Broad Institute of MIT and Harvard Key Developments
Transposagen, Inc. Licenses Broad Institute CRISPR/Cas9 Technology
Dec 11 15
Transposagen Inc. announced that it has entered into a non-exclusive license agreement with the Broad Institute to access intellectual property related to the CRISPR/Cas9 gene editing system. The CRISPR/Cas9 technology is incorporated into a suite of gene editing offerings that enable drug discovery researchers to create more accurate disease models, both in vitro and in vivo.

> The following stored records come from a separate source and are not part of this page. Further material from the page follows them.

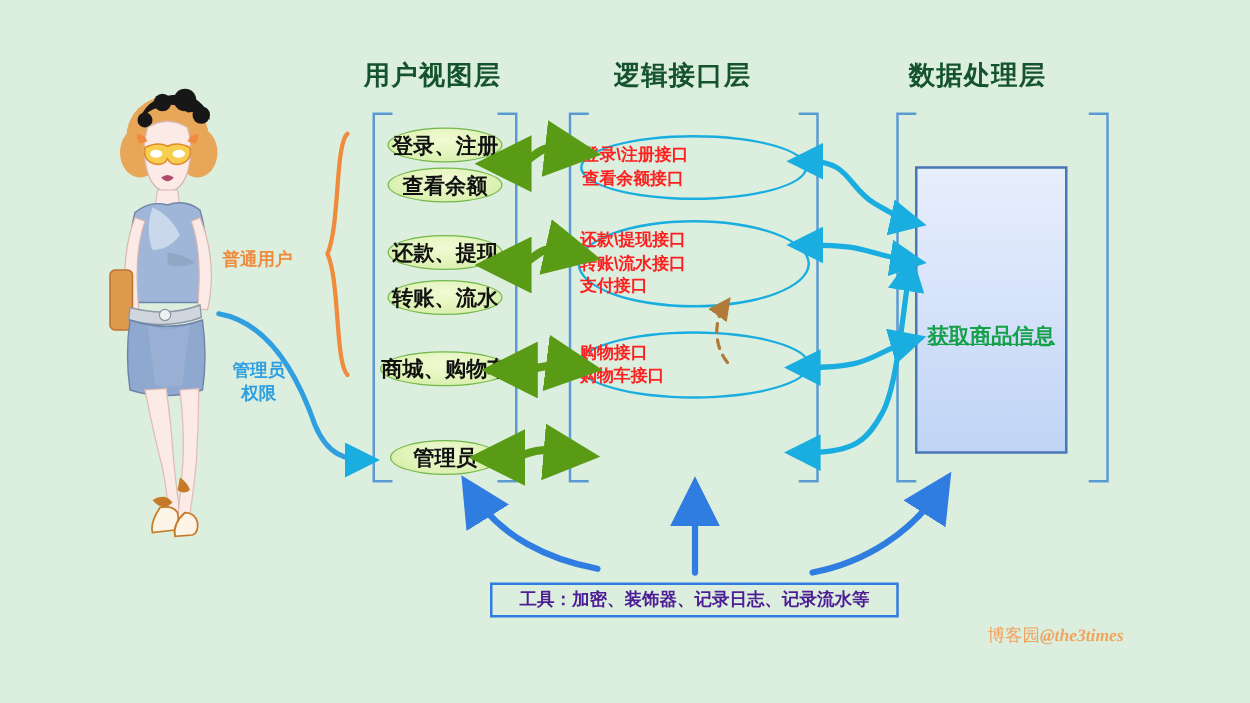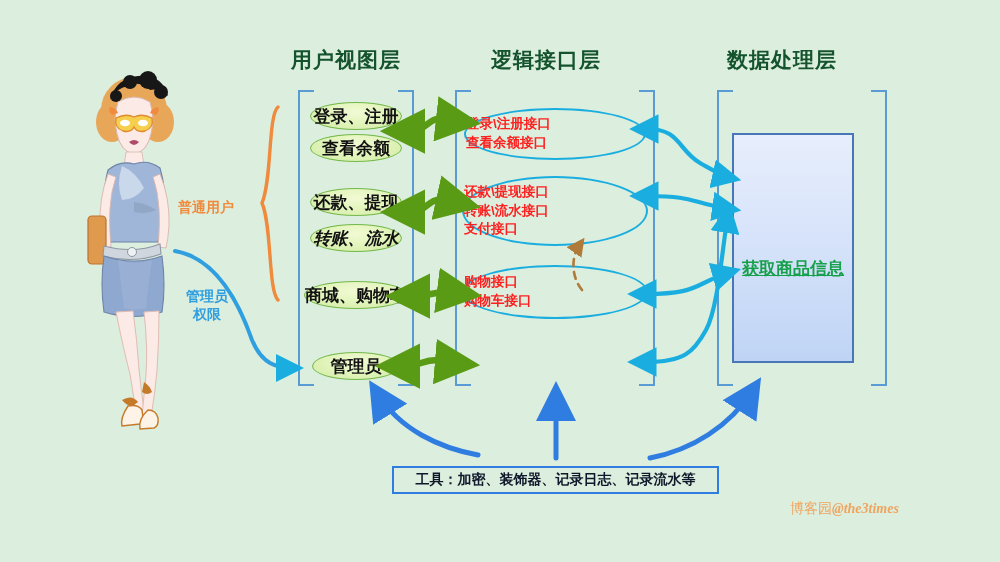--- a/index.html
+++ b/index.html
@@ -87,21 +87,21 @@
     white-space: nowrap;
     text-align: center;
   }
   .tools-box {
     position: absolute;
     border: 2px solid #2f7de1;
     background: transparent;
     display: flex;
     align-items: center;
     justify-content: center;
-    color: #0f172a;
+    color: #4c1d95;
     font-size: 14px;
     font-weight: bold;
     white-space: nowrap;
     box-sizing: border-box;
   }
   .side-label {
     position: absolute;
     font-size: 14px;
     font-weight: bold;
     line-height: 1.25;
@@ -196,21 +196,21 @@
 
   <div class="ellipse-green" style="left:310px; top:102px; width:92px; height:28px;">
     <span>登录、注册</span>
   </div>
   <div class="ellipse-green" style="left:310px; top:134px; width:92px; height:28px;">
     <span>查看余额</span>
   </div>
   <div class="ellipse-green" style="left:310px; top:188px; width:92px; height:28px;">
     <span>还款、提现</span>
   </div>
-  <div class="ellipse-green" style="left:310px; top:224px; width:92px; height:28px;font-style:italic;">
+  <div class="ellipse-green" style="left:310px; top:224px; width:92px; height:28px;">
     <span>转账、流水</span>
   </div>
   <div class="ellipse-green" style="left:304px; top:281px; width:104px; height:28px;">
     <span>商城、购物车</span>
   </div>
   <div class="ellipse-green" style="left:312px; top:352px; width:88px; height:28px;">
     <span>管理员</span>
   </div>
 
   <div class="ellipse-cyan" style="left:464px; top:108px; width:182px; height:52px;">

Neon Therapeutics Enters License Agreement with Broad Institute, Dana-Farber Cancer Institute and Massachusetts General Hospital
Dec 9 15
Neon Therapeutics announced that the company has entered into a license agreement with the Broad Institute, Dana-Farber Cancer Institute and Massachusetts General Hospital for technology to be utilized in Neon Therapeutics' pipeline. The work of Neon Therapeutics co-founders Catherine J. Wu, M.D., at the Broad Institute and Dana-Farber Cancer Institute, Nir Hacohen, Ph.D., at the Broad Institute and Massachusetts General Hospital, and Ed Fritsch, Ph.D., at the Broad Institute and Dana-Farber Cancer Institute, led to the development of a personalized neoantigen vaccine, which is the foundation for Neon Therapeutics' proprietary lead compound, NEO-PV-01. The project was originated and led by the Broad Institute and was philanthropically funded in part by the Blavatnik Family Foundation. Dana-Farber Cancer Institute is currently enrolling two investigator-initiated trials with additional trials planned. Neon Therapeutics will build upon this research and initiate a company-sponsored clinical trial in 2016.

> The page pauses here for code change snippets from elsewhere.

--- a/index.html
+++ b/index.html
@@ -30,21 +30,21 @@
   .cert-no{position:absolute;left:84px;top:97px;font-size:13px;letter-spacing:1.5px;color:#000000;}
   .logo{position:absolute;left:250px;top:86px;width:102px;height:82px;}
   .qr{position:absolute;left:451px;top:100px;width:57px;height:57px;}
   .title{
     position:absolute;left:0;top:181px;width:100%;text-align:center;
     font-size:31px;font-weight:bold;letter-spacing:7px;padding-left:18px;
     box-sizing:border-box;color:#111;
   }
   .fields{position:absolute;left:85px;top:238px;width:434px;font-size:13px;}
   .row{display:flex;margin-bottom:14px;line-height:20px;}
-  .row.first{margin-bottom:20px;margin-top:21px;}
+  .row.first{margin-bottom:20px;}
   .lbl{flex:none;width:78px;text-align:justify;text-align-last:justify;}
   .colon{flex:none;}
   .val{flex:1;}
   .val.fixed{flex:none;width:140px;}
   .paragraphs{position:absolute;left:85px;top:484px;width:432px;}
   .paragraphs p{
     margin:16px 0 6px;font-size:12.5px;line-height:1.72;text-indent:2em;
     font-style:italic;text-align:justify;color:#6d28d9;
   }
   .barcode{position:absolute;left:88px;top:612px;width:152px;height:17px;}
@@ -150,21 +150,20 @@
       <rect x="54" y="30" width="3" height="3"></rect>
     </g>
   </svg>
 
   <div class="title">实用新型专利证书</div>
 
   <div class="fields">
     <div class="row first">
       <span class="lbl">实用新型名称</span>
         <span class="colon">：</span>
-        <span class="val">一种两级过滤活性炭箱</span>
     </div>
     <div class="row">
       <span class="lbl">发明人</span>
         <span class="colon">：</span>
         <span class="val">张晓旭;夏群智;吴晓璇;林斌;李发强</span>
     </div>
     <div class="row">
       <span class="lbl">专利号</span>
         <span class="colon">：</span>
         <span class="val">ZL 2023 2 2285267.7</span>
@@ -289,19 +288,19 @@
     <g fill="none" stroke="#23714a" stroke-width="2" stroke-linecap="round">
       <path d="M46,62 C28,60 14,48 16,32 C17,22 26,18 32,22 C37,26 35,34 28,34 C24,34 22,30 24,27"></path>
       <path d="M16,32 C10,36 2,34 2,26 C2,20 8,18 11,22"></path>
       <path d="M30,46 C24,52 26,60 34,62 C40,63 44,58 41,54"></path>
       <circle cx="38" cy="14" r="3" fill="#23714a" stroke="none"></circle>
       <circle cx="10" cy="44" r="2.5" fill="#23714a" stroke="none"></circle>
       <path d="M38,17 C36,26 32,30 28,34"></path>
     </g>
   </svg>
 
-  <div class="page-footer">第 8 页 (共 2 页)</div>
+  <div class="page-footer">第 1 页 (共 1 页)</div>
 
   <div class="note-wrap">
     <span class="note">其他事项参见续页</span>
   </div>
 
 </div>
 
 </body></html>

Beryllium Develops MCL-1 Platform for Structure-Guided Drug Discovery in Collaboration with the Broad Institute of MIT and Harvard
May 27 15
Beryllium announced the development of an MCL-1 platform for structure-guided drug discovery. MCL-1 is one of the top-ten most amplified genes in all of human cancer and is vital to tumor development and cancer progression. In collaboration with the Broad Institute of MIT and Harvard, scientists at Beryllium developed a crystallographic platform for MCL-1 that uses a combination of fusion protein and sequence engineering. Unlike previously available structures based on ligand dependent interactions, the new methods allow for systematic screening against MCL-1 and opens the door to structure based drug design.